The suggestion that money from the TEF should be diverted to fund the tax package would be counterproductive as it would mean that replacement funds would then have to be provided by the Consolidated Fund, which comes from tax payers themselves, the group of tourism stakeholders argued.
The JHTA was responding to suggestions by chairman of Sandals Resorts International Gordon ‘Butch’ Stewart published in the Jamaica Observer on Sunday, April 10.
According to the JHTA, the decision in 2004, when the TEF was established, was to have a dedicated fund paid directly by visitors to the island on their airline tickets to maintain the tourism product and fulfil the mandate of the Tourism Master Plan to build out a tourism industry that has both competitive and comparative advantage.
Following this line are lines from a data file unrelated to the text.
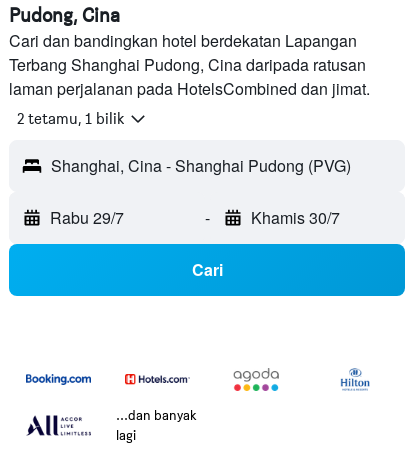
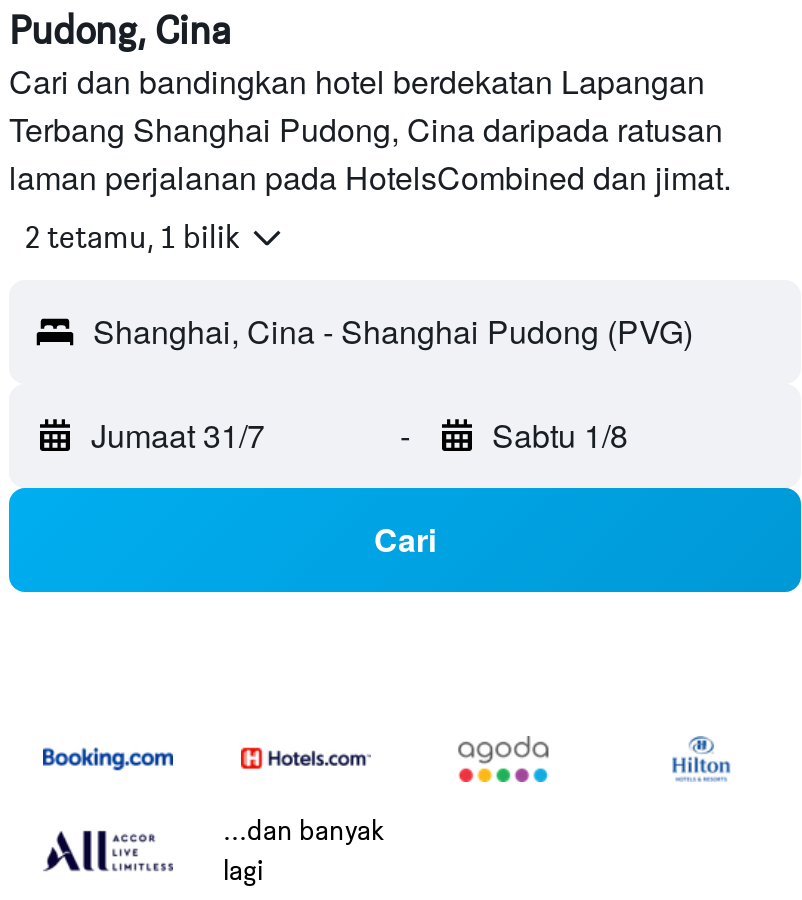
[50,206,124,229] Rabu 29/7 -> [91,412,265,458] Jumaat 31/7
[250,206,340,229] Khamis 30/7 -> [492,412,628,458] Sabtu 1/8

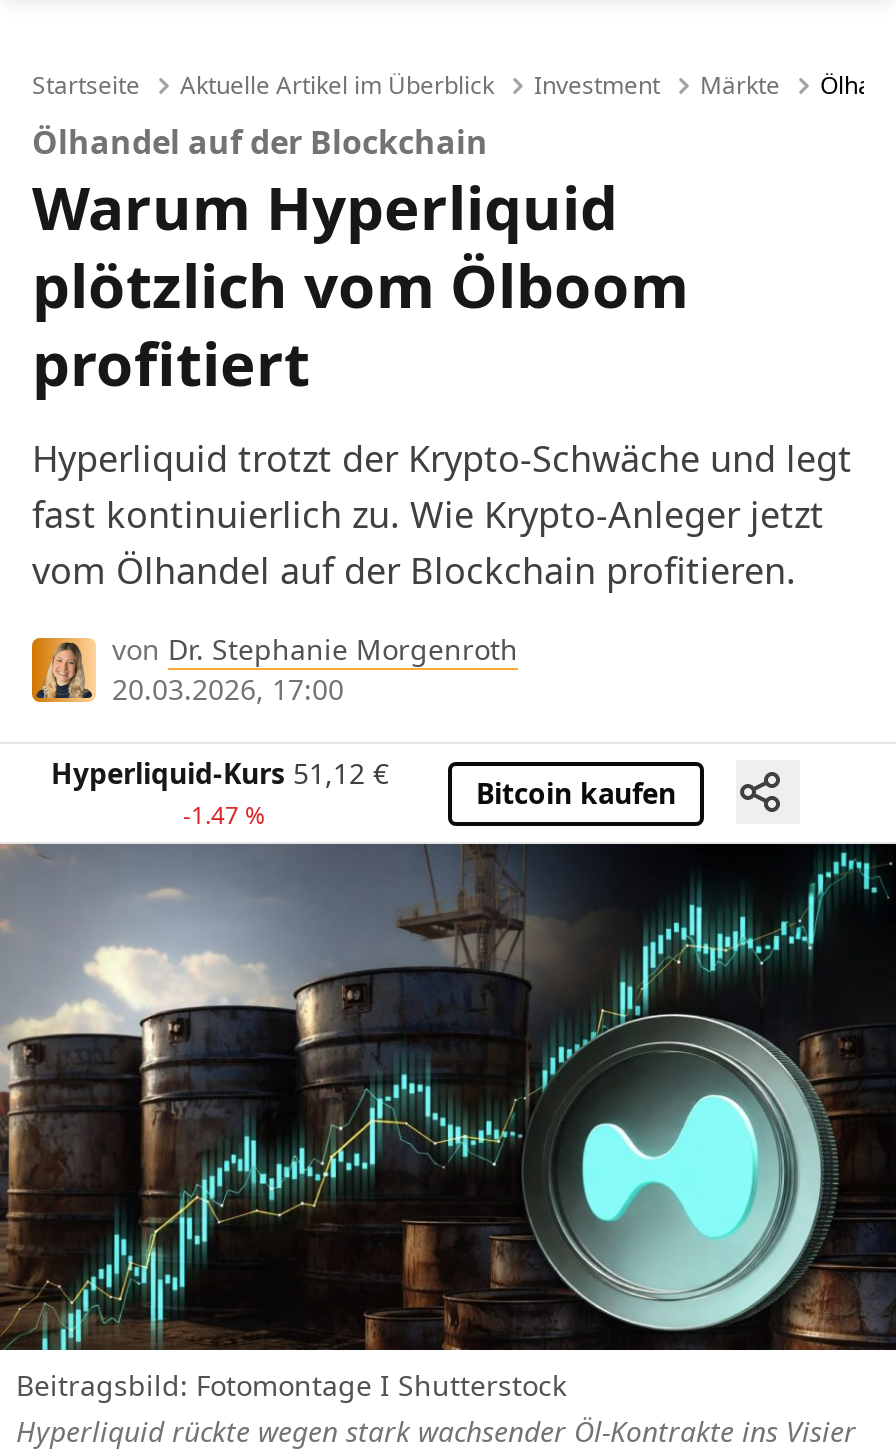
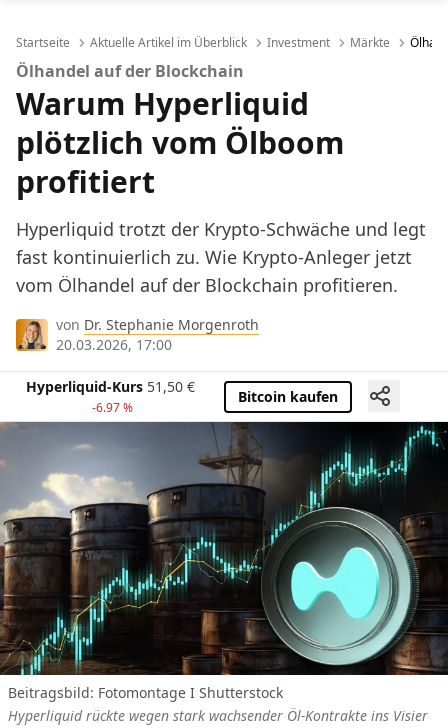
[51,755,389,793] Hyperliquid-Kurs 51,12 € -> [26,377,194,396] Hyperliquid-Kurs 51,50 €
[183,799,265,833] -1.47 % -> [92,399,132,416] -6.97 %

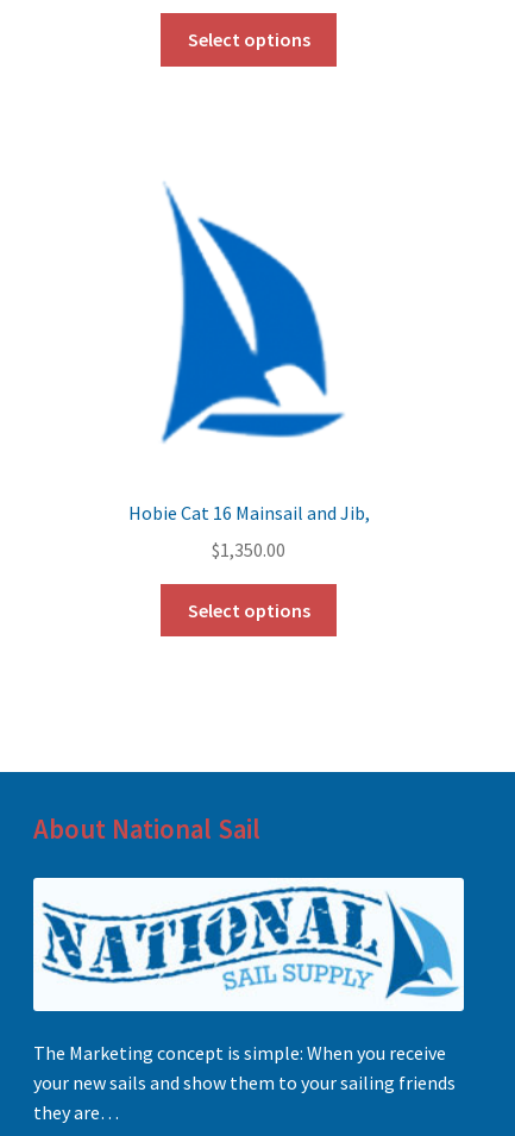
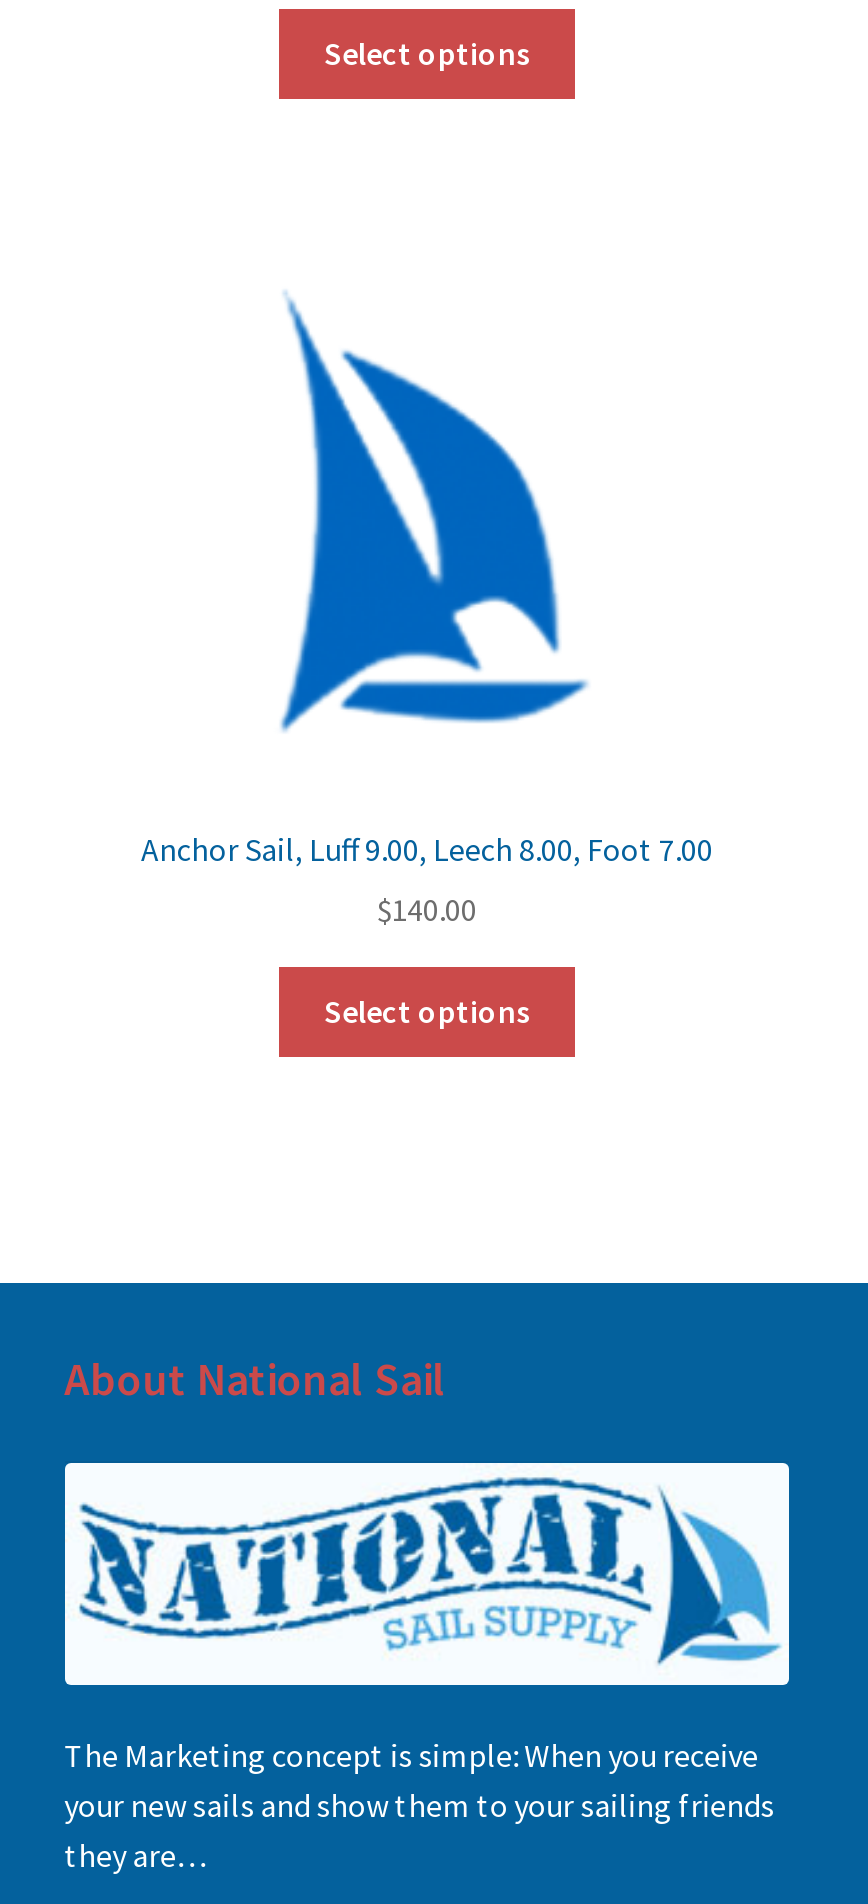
[128,501,369,525] Hobie Cat 16 Mainsail and Jib, -> [141,828,713,868] Anchor Sail, Luff 9.00, Leech 8.00, Foot 7.00
[212,537,285,561] $1,350.00 -> [377,889,477,929] $140.00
In effect this would reduce dependence on the Consolidated Fund by the Ministry of Tourism and in turn, the Jamaican taxpayer.
The JHTA said that of the over US$40 million collected by the TEF annually, 50 per cent is used to market the destination while the other 50 per cent is used to maintain and develop tourism product to improve Jamaica’s attractiveness.
“In terms of marketing, TEF provides about 70 per cent of the Jamaica Tourist Board’s (JTB) annual budget and major support for both Jamaica Vacations (JAMVAC) that solicits critical air seats to the island, and Jamaica Sport,” the JHTA release stated.
The group argued that diversion of 50 per cent of the funds would be extremely detrimental as it would mean that the JTB would lose three quarters of its budget and critical promotions to bring visitors to our shores would have to be discontinued and/or equally critical maintenance of the product would have to be drastically curtained.
“In an era of hyper-competitiveness with the opening up of Cuba and increased competition from destinations across the Caribbean and worldwide, neither of these two options is workable,” the JHTA insisted.